Foam Rolling: hurt so good!

habits movement recovery Oct 12, 2020
 

So you may have heard of foam rolling, you may have seen a foam roller but not realised what it was, or you may be the king/queen of rolling and be all in with a regular rolling routine. Chris and I have been 'rolling with our rollers' for some time now and have found it to be the most marvellous release for your tired, achey limbs.

As well as embracing your inner child and getting to flop around on the floor foam rolling is both safe and effective. It’s great for working out those tight sore muscles but also for preventing them in the first place. Folks who regularly exercise should also consider regular foam rolling.

The benefits of foam rolling include:
  • Correct Muscle Imbalances: Foam rolling helps muscles relax and at the same time help ease the connection between fascia and muscle to avoid muscle restriction when we exercise.
  • Improve Joint Range of Motion: Foam rolling can help break up knots, adhesions and scar tissue to strengthen and lengthen muscles and increase our range of motion.
  • Relieve Muscle Soreness and Joint Stress: Foam rolling helps speed recovery by increasing blood circulation and reducing inflammation throughout our body. 
  • Improve Neuromuscular Efficiency: By improving blood circulation, foam rolling provides better oxygenation in our muscles.
  • Relax Muscles: Foam rolling helps our muscles relax by activating the sensory receptors connecting muscle fibres to tendons.  Breaking up tightness in your muscles may help you feel less tense and calmer as a result.
If you’ve never used a foam roller before, you may want to learn a few basics before you get started. Also check out Jen's 'Foam Rolling video' for a quick and easy to follow routine.
 
Keys points to remember when taking your foam roller for a spin...
  • drink plenty of water to help with recovery
  • don't roll over your joints (you could hyperextend or damage them)
  • start off with 5 passes or rolls over each area building up to 10, 20 or however many you need
  • to reap the most benefits use a hard roller, it may hurt a bit but that's when you know it's effective. Usually after 2 hours post roll, you'll start to notice the effects!
  • start with a lighter pressure, you may find it painful to foam roll at first if your muscles are tight. To adjust pressure, reduce the amount of body weight you’re putting onto the roller.

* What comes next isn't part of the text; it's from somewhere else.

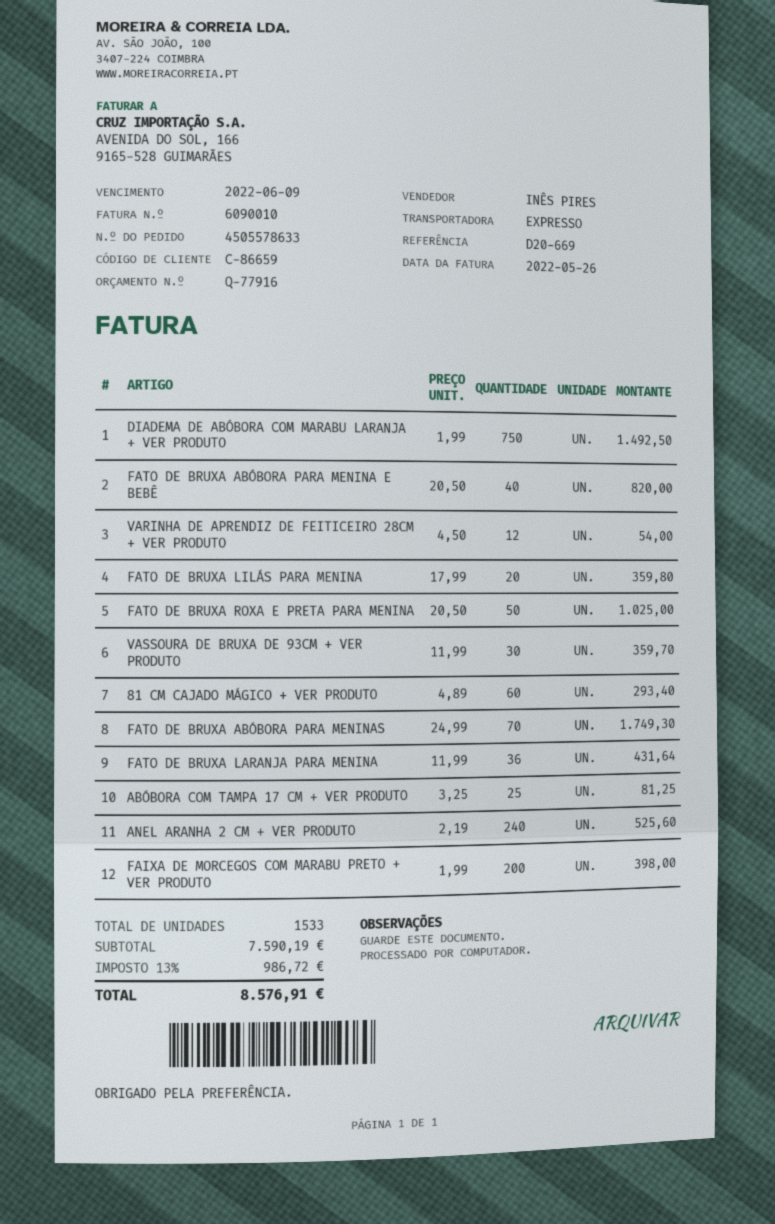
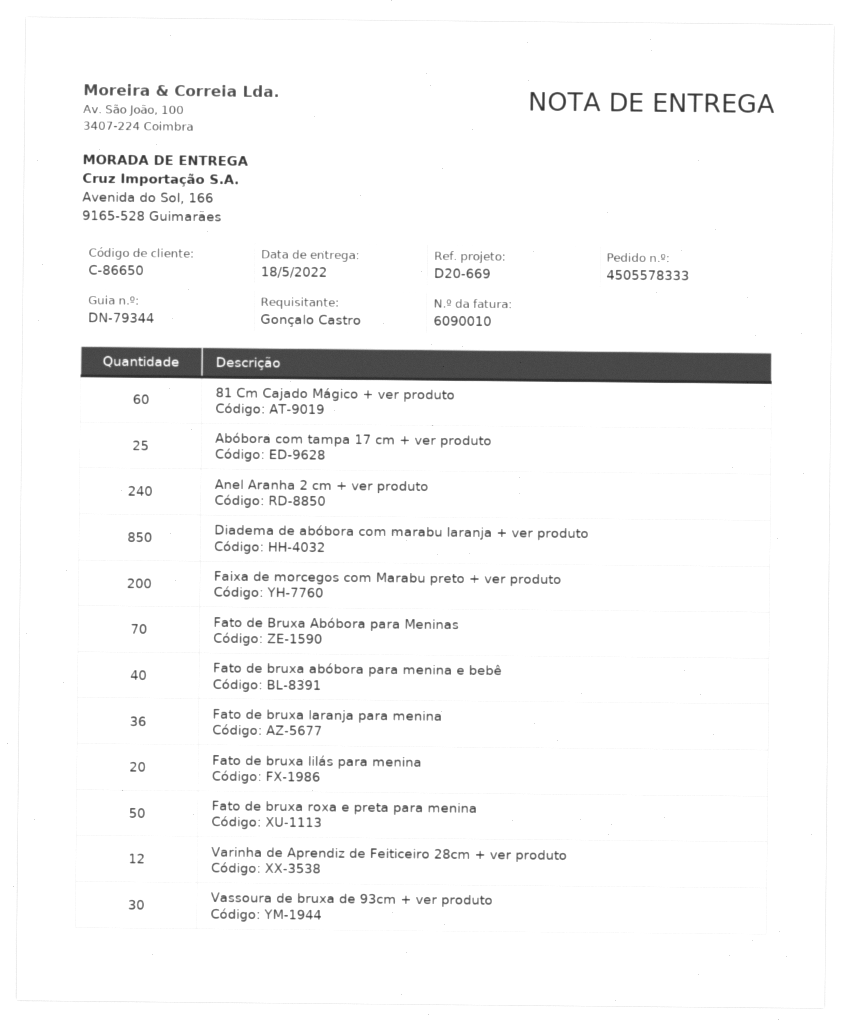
order number: 4505578633 -> 4505578333
customer number: C-86659 -> C-86650
DIADEMA DE ABÓBORA COM MARABU LARANJA + VER PRODUTO: 750 -> 850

For example, if you’re rolling out your calf, use your arms to help support your body and take some of your body weight off of the roller.
  • Length, diameter, texture, and firmness are all varying features of foam rollers. While a smooth foam roller is most common, ridges on a foam roller are best for very deep tissue massage that stimulates nerve endings. Meanwhile, a firm foam roller can penetrate deeper and make for a more intense foam rolling session. Small foam rollers are great for targeted areas and for storing in small spaces, while a larger foam roller can give an effective full body roll and be better for beginners.
  • and finally don't die laughing as you realise it looks like you're humping the roller and your neighbours are getting an eye full :)

Being serious (I'm never serious!) I can't actually remember where we got our rollers from or how much they were, but if you do an internet search you'll find prices ranging from the £6 mark all the way up to £120 for an all singing and dancing vibrating roller - taking the fun to a whole new level!

So now you know the 'how' and the 'what' be the person 'who' gives it a go and just 'roll with it'!